- **WORK REQUEST**
What lines below include the word "none"? Copy each one.
RECORDS SUPPLIED START
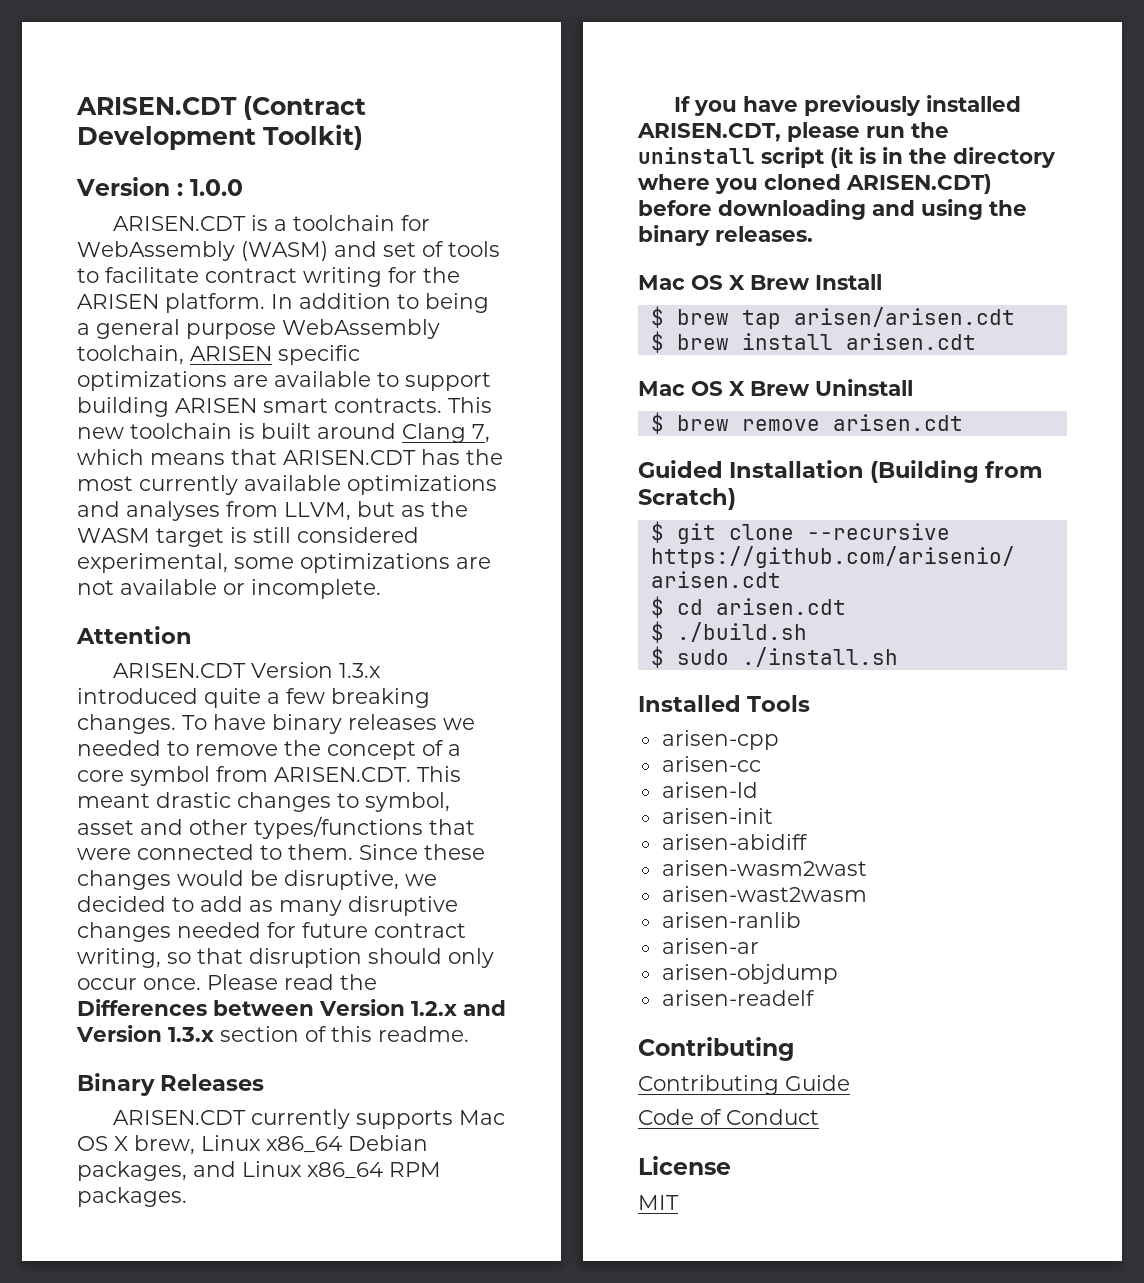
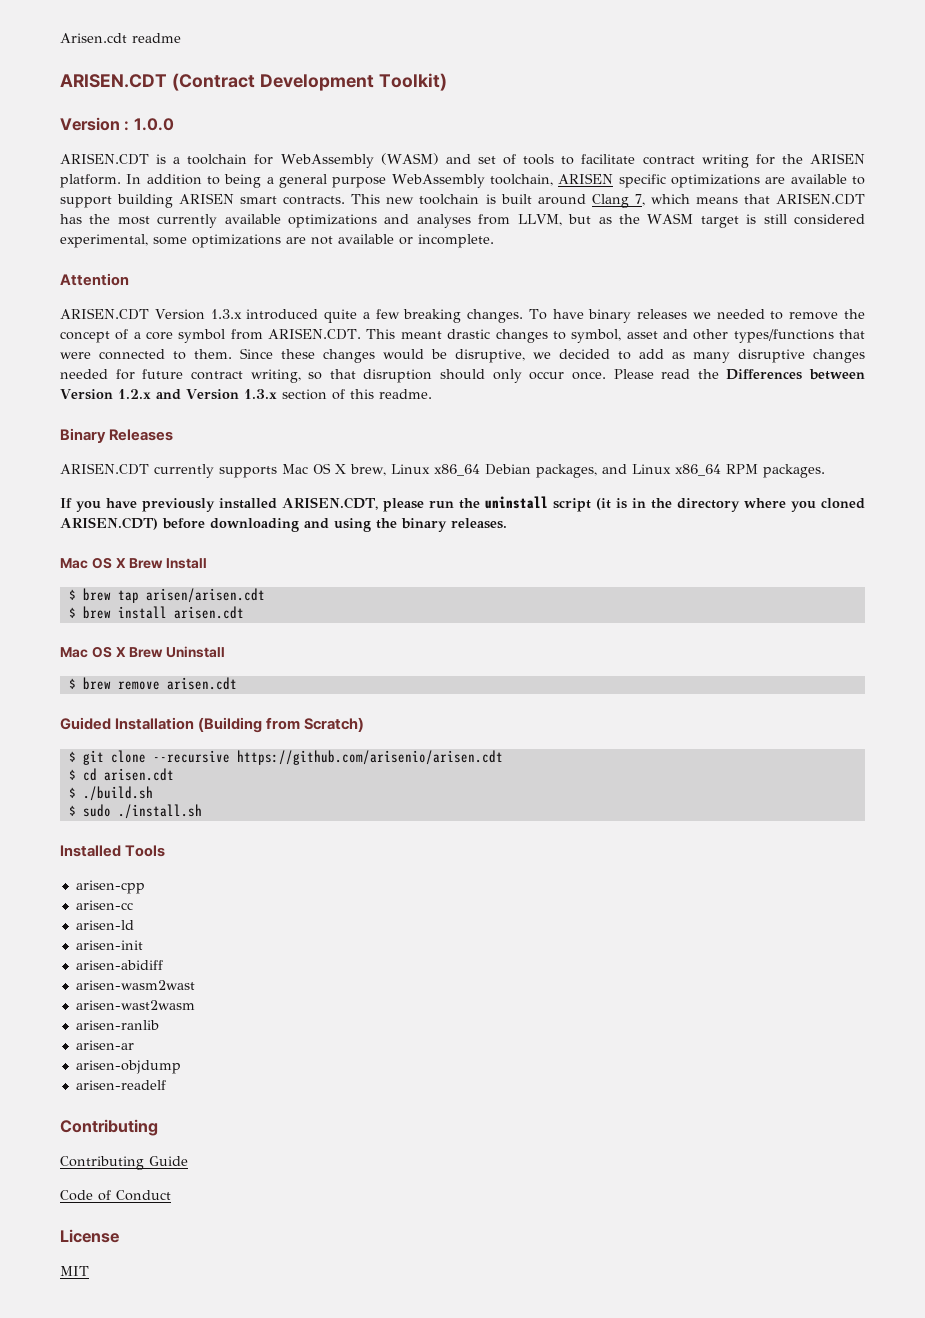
(76, 106) none -> [60,33,181,43] Arisen.cdt readme //

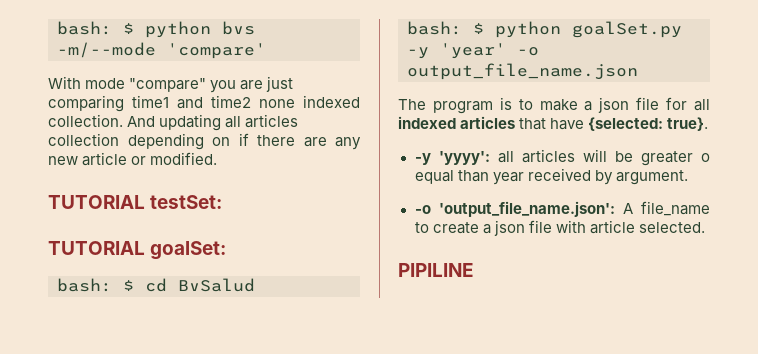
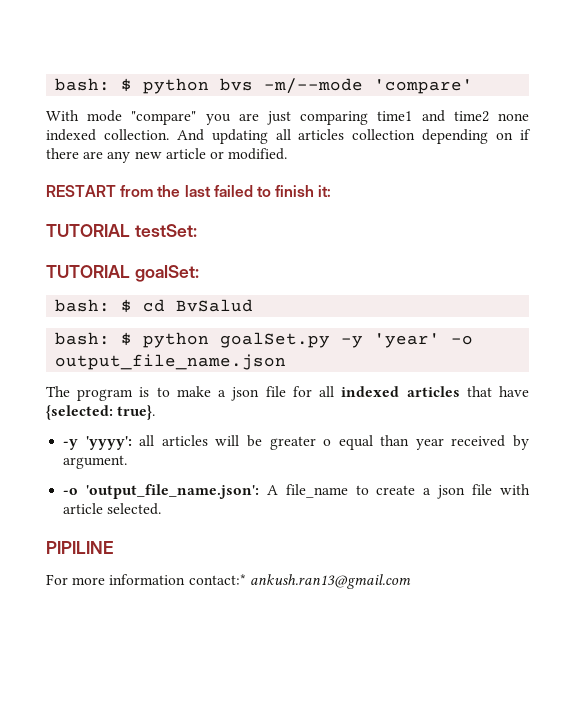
(218, 158) none -> [46,185,332,197] // RESTART from the last failed to finish it:
(474, 270) none -> [46,574,411,589] // For more information contact:* ankush.ran13@gmail.com

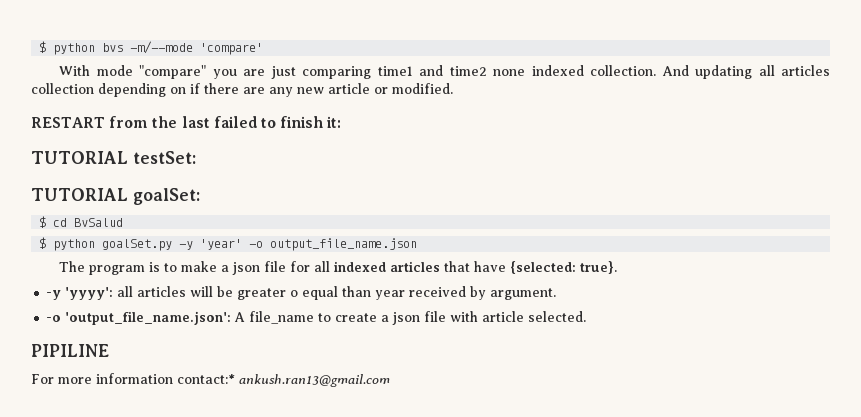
[55,78,111,91] bash: -> (39, 47) none
[55,299,111,312] bash: -> (200, 196) none
[55,332,111,345] bash: -> (124, 222) none

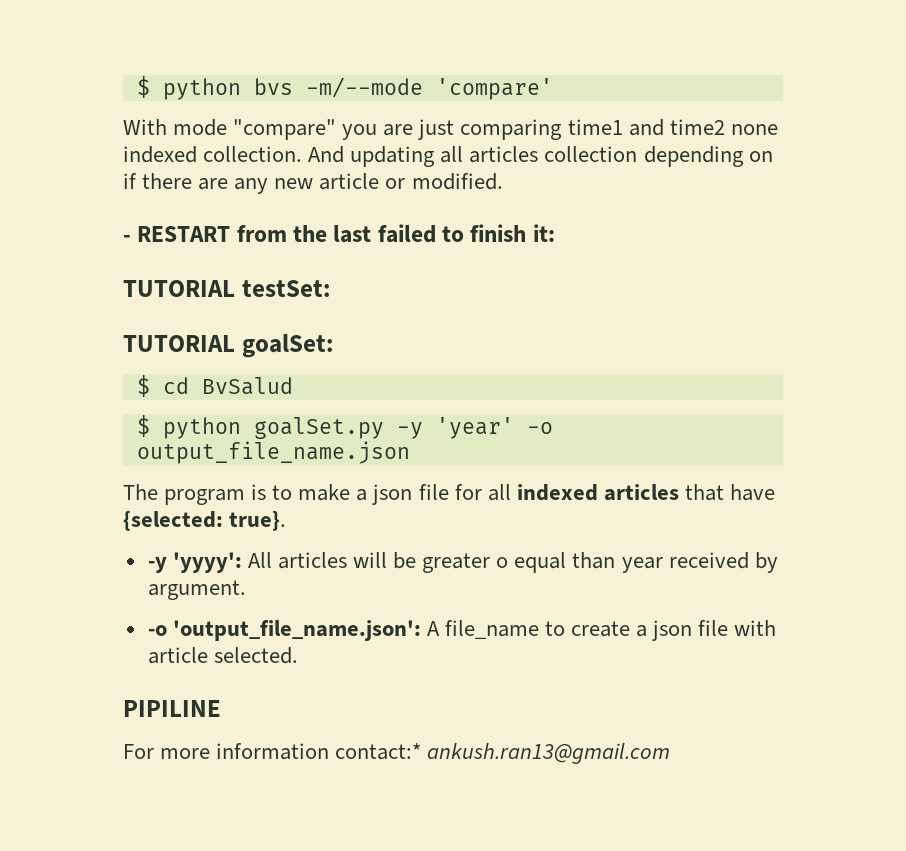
(453, 88) none -> [123,235,131,242] -
[117,286,134,297] all -> [247,552,272,568] All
RECORDS SUPPLIED END
- **OUTPUT FOR THIS TASK**
(76, 106) none -> [60,33,181,43] Arisen.cdt readme //
(218, 158) none -> [46,185,332,197] // RESTART from the last failed to finish it:
(474, 270) none -> [46,574,411,589] // For more information contact:* ankush.ran13@gmail.com
[55,78,111,91] bash: -> (39, 47) none
[55,299,111,312] bash: -> (200, 196) none
[55,332,111,345] bash: -> (124, 222) none
(453, 88) none -> [123,235,131,242] -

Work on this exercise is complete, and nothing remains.